What you have to do ::
Work through the listing below and give again exactly the lines from the one with "Merino vlnou a" to the one with "Views : 66388", both ends included. All other lines and all pictures stay out.

Source data START

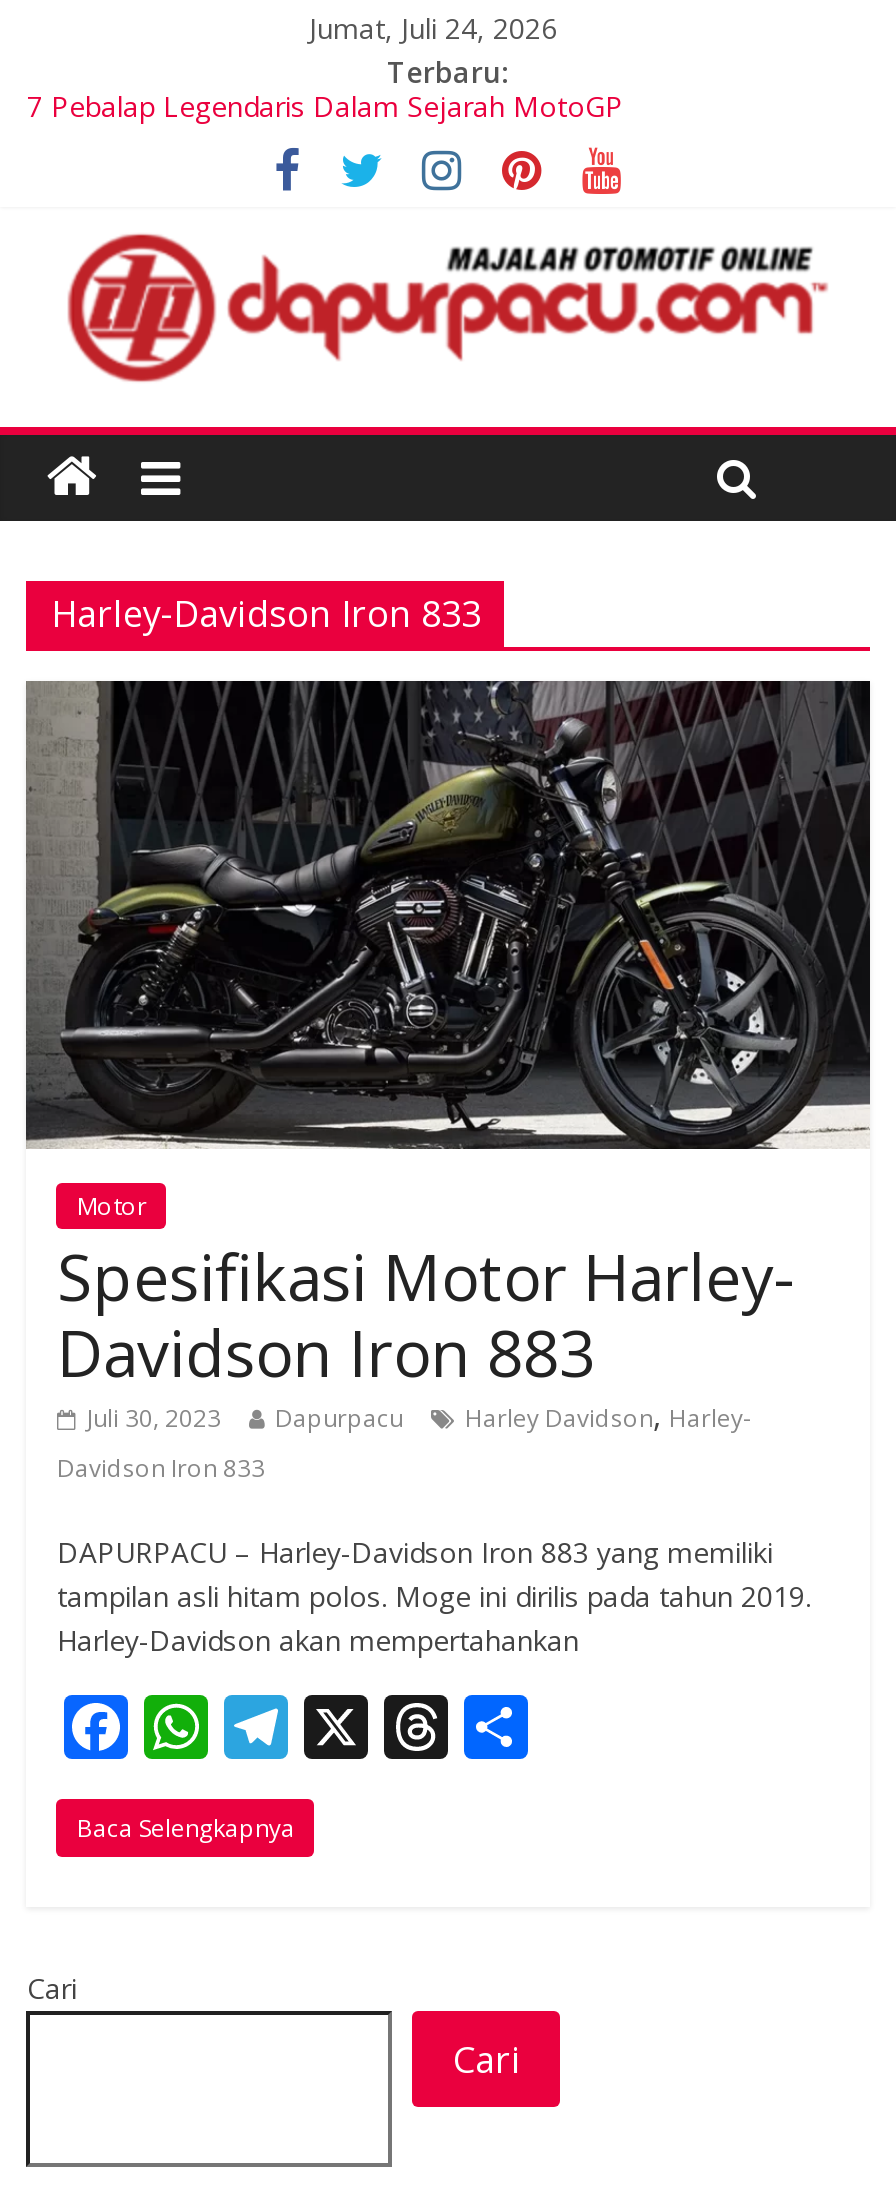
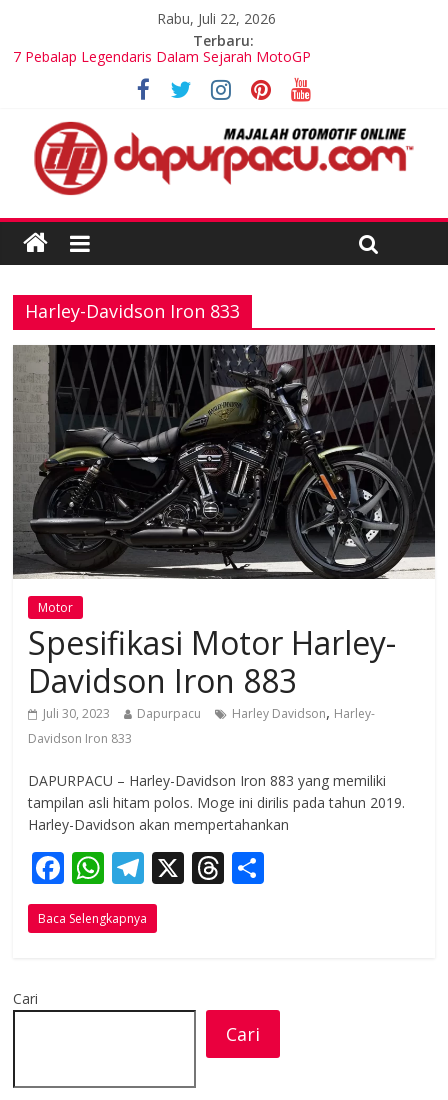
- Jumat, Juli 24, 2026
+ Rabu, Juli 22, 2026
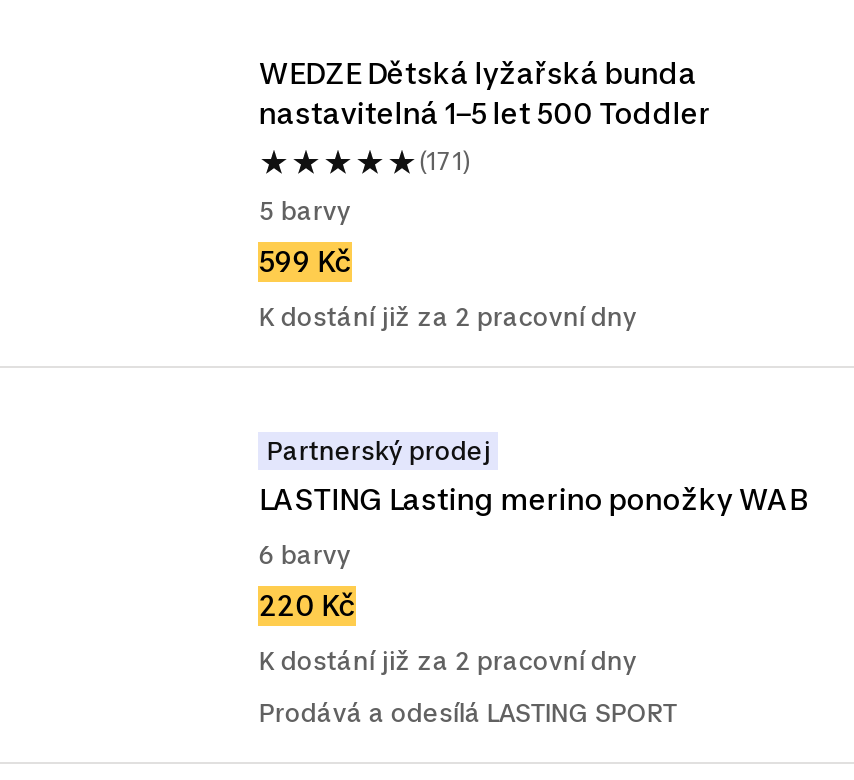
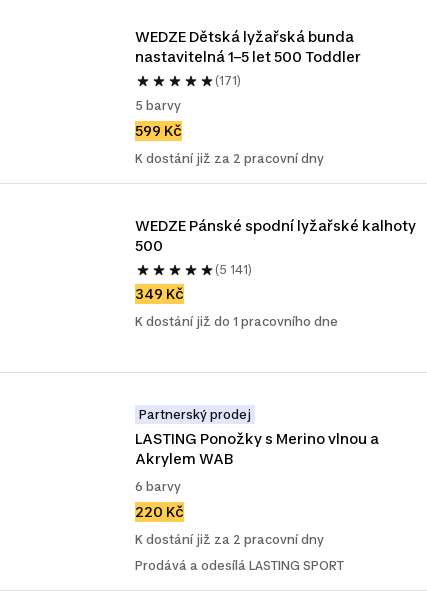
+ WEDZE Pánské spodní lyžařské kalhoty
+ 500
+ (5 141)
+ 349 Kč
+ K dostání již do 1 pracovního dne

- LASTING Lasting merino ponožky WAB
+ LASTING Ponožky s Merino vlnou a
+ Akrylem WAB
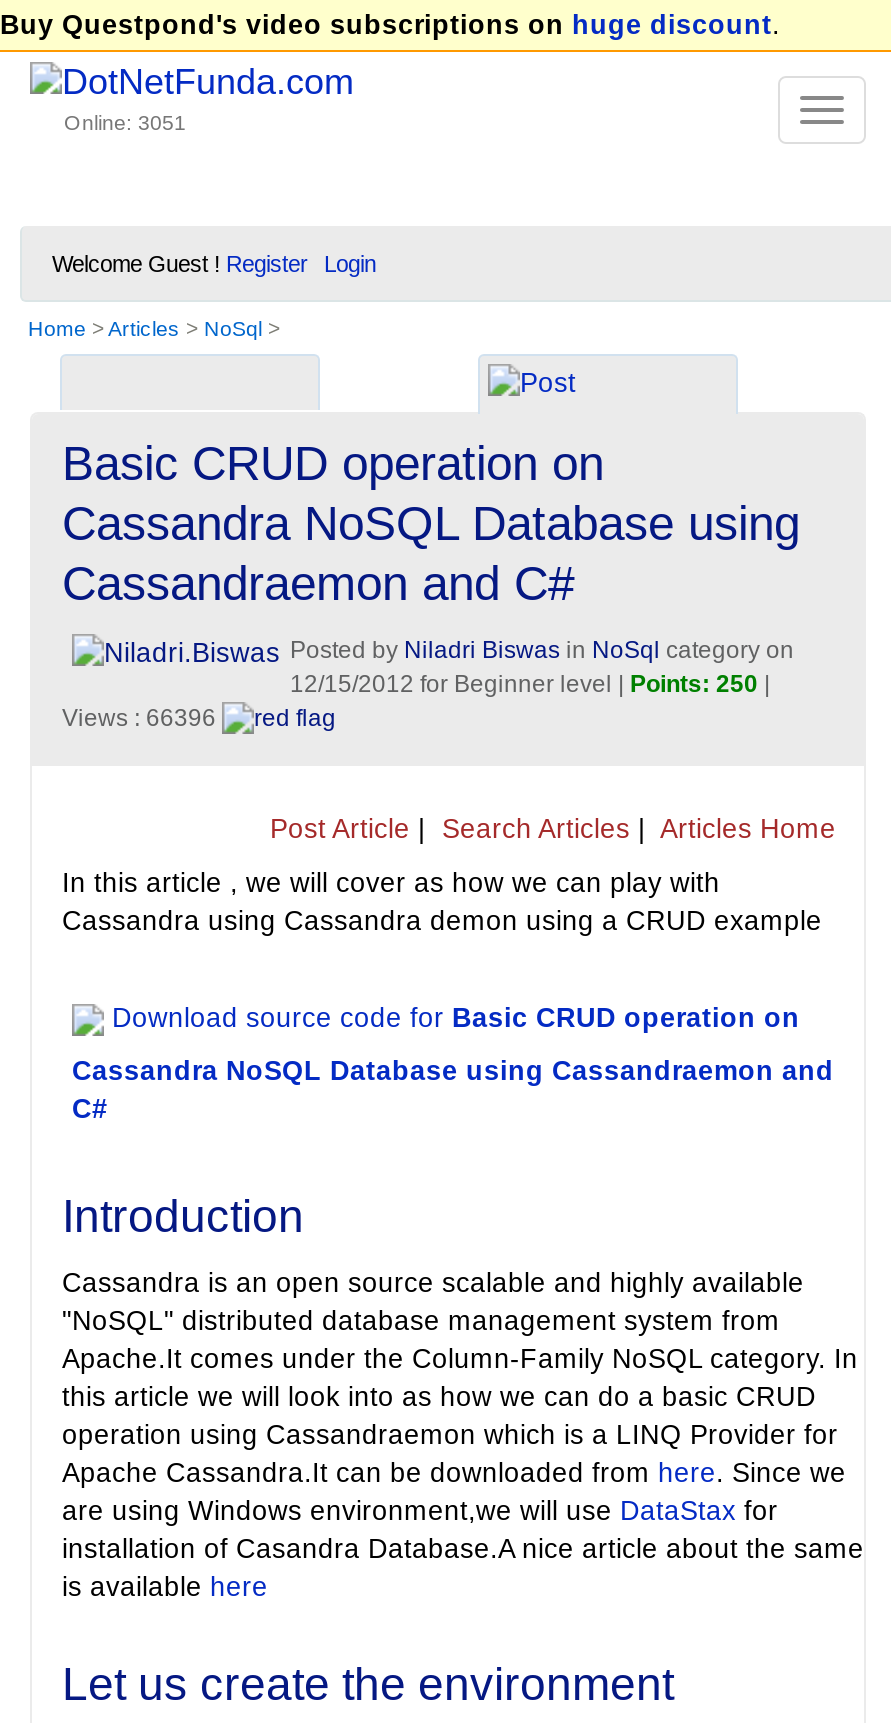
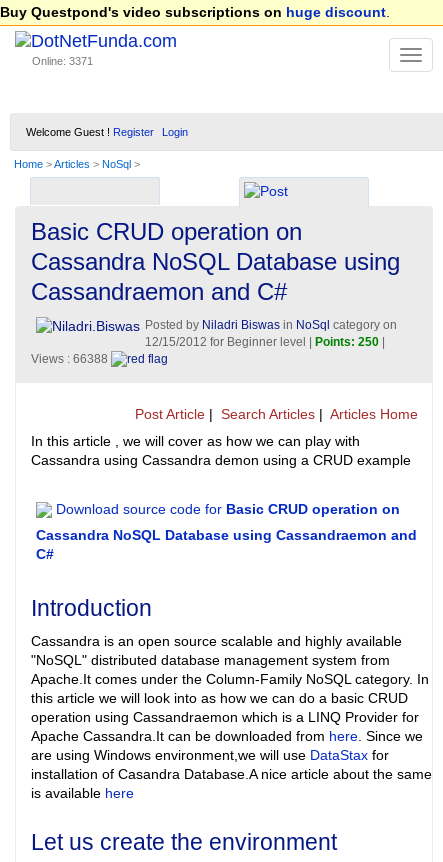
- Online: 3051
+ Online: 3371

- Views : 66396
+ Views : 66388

Source data END
Source data START

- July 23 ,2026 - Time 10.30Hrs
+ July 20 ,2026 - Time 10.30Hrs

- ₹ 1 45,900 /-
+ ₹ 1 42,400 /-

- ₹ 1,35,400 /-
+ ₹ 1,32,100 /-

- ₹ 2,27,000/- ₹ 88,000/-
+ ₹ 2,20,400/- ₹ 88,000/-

Source data END

Response ::
+ LASTING Ponožky s Merino vlnou a
+ Akrylem WAB
- Online: 3051
+ Online: 3371

- Views : 66396
+ Views : 66388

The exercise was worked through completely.